141P - An IgE antibody targeting the melanoma-associated Chondroitin Sulfate Proteoglycan 4

Background

In antibody-mediated oncotherapy, IgG monoclonal antibodies have been the class of choice for the treatment of different cancers. However, tumour-antigen specific IgE antibodies are emerging as a new avenue for cancer therapy. This class of antibody have a high affinity for cognate Fcε receptors expressed on tumour-resident immune cells, such as macrophages and mast cells, and a lack of inhibitory Fc receptors, offering the chance to activate anti-tumour responses in tissues. Recently, a tolerable safety profile and anti-tumour efficacy of an IgE antibody recognizing the tumour-associated antigen, folate receptor α (FRα), has been shown in the first-in-class clinical trial of this agent.

Methods

We engineered a monoclonal IgE antibody, with human constant domains, recognising CSPG4 to target human melanoma.
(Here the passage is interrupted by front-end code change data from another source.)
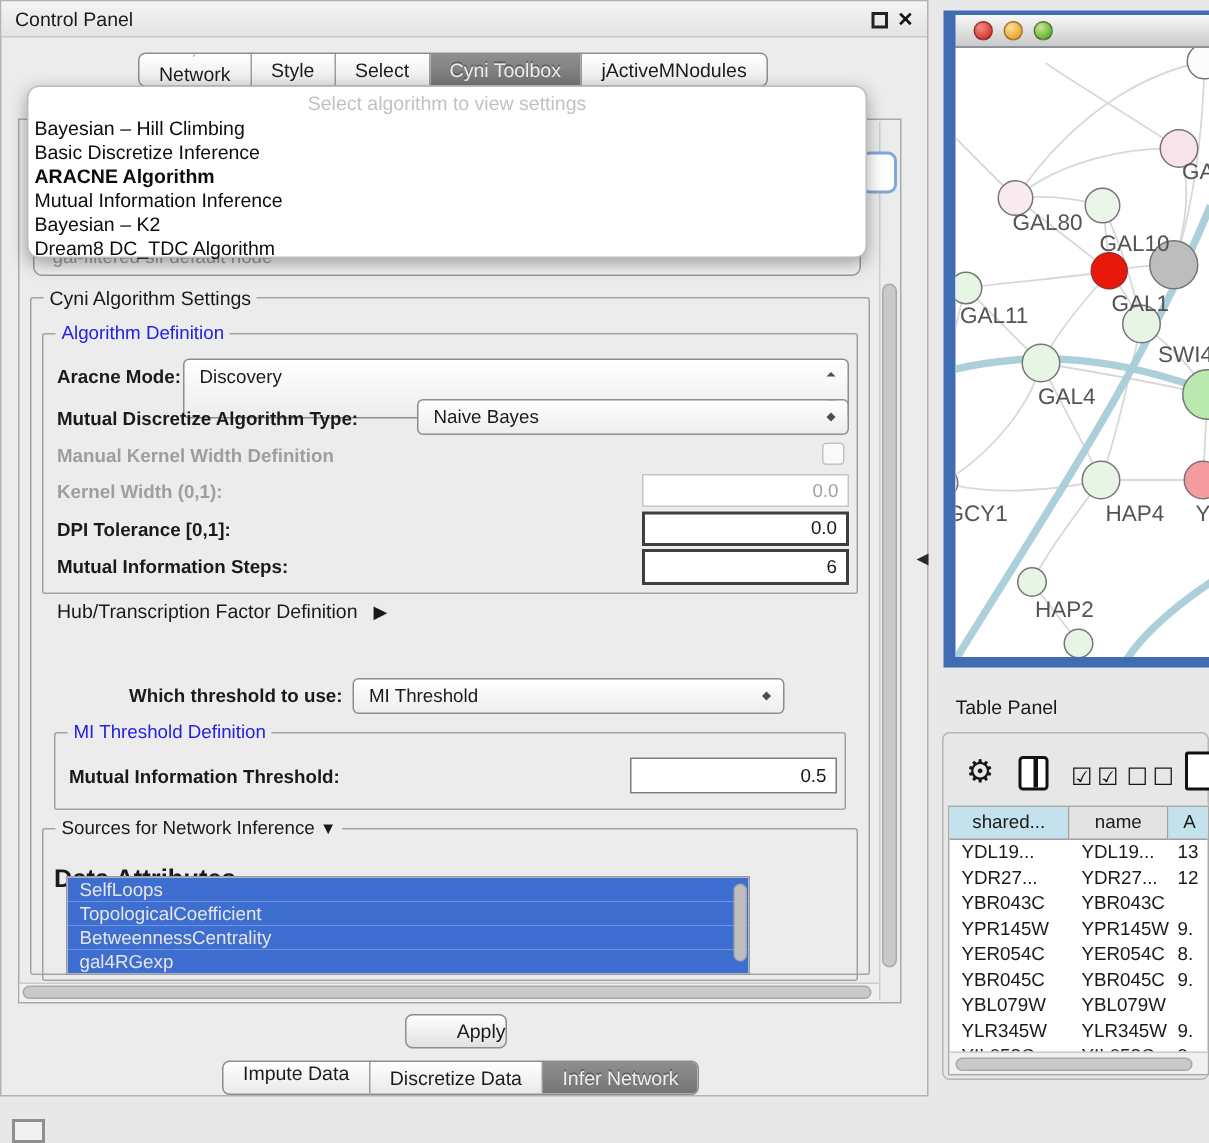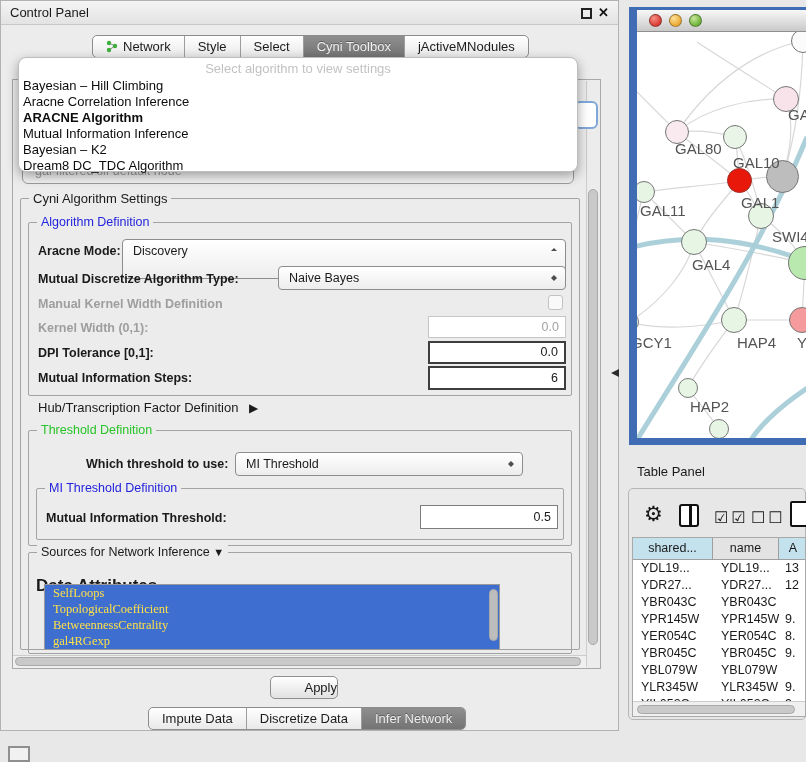"Network" .seg > div:first-child { flex-direction: none -> column }
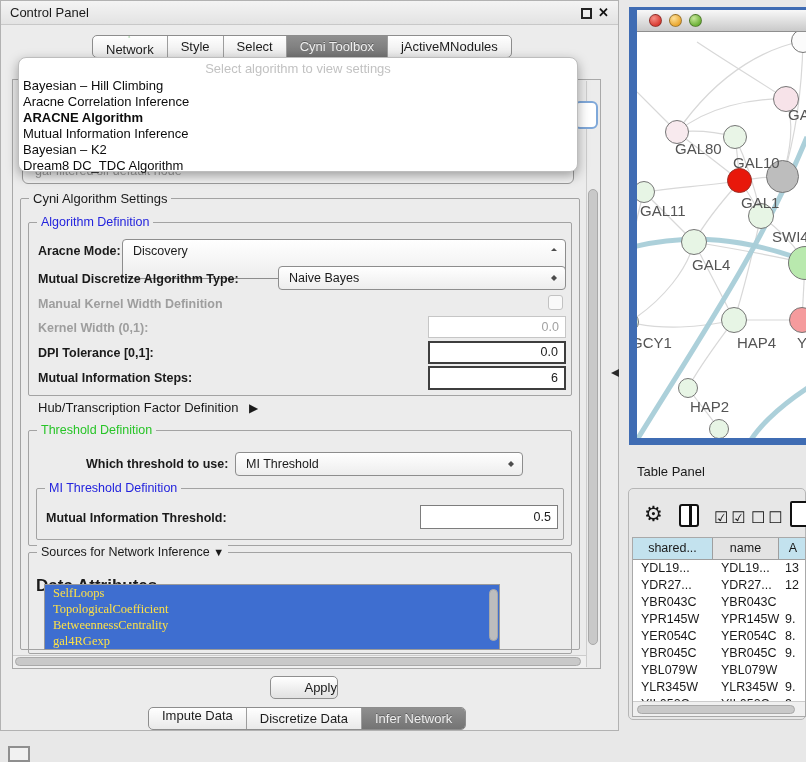"Aracne Correlation Inference" div.dd-item { text: Aracne Correlation -> Basic Discretize }
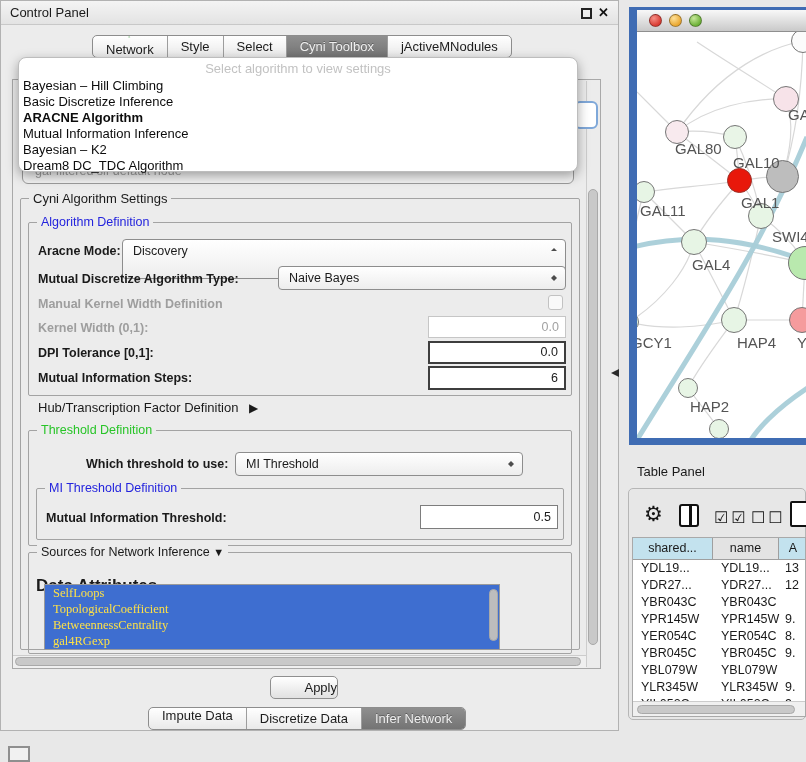"Threshold Definition" div.abs { html: <div> <span>Threshold Definition</span> </div> -> none }
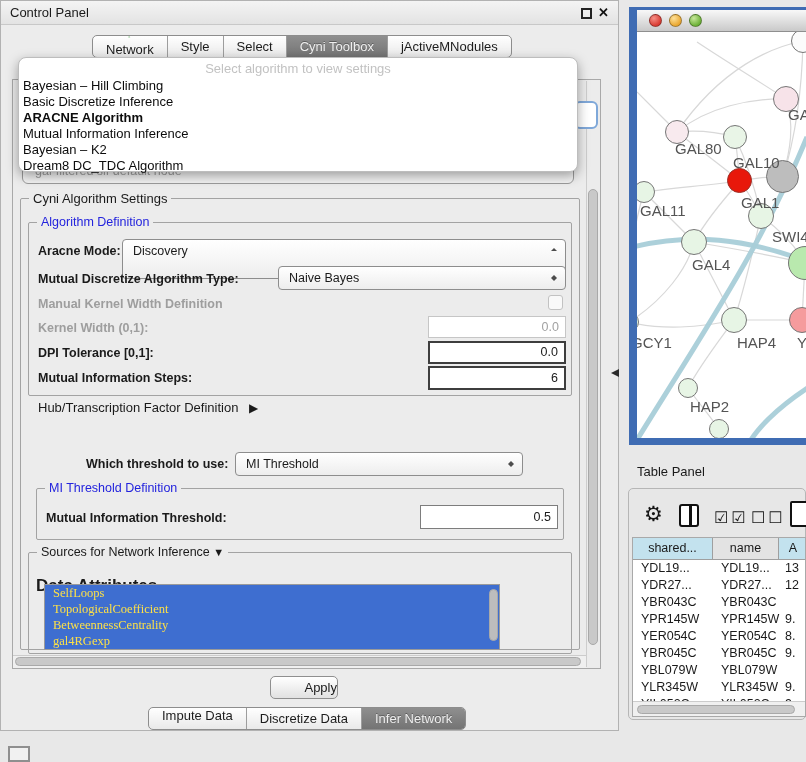"SelfLoops" .dlist > div.sel { color: #fde047 -> #e5e5e5; font-family: Liberation Serif, serif -> none }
In vitro Fab-mediated antitumour effects, and mediated antibody-dependent cellular cytotoxicity (ADCC) against melanoma cells by immune effector cells were evaluated. CSPG4 antigen may be cleaved and released from the surface of tumour cells, and may bind to anti-CSPG4 antibodies, preventing them from engaging tumour cells and impairing their anti-tumour efficacy; or complexes of shed CSPG4 may cross-link anti-CSPG4 IgE engaged with basophils, which could potentiate degranulation and type I hypersensitivity. CSPG4 antigen shedding was measured in melanoma cell supernatant and in human sera. As an early evaluation of safety, we tested the propensity for CSPG4 IgE to induce RBL-SX38 degranulation in the presence of melanoma patient sera, and in unfractionated patient blood in basophil activation tests (BAT).

Results

CSPG4 IgE bound to melanoma tumours, induced Fab-mediated antitumour effects, and mediated ADCC against melanoma cells. We measured minimal shedding of the CSPG4 antigen in melanoma cell supernatants. Low levels of CSPG4 were detected in the circulation of melanoma patients and healthy subjects, with no significant difference in levels between the groups. CSPG4 IgE did not trigger RBL-SX38 degranulation and did not activate basophils in the BAT assay, suggesting lack of propensity to trigger anaphylaxis.

Conclusions

Our findings suggest that CSPG4 IgE may be an efficacious and safe immunotherapy for melanoma.

Legal entity responsible for the study

The authors.

Funding

Epsilogen Ltd.

Disclosure

All authors have declared no conflicts of interest.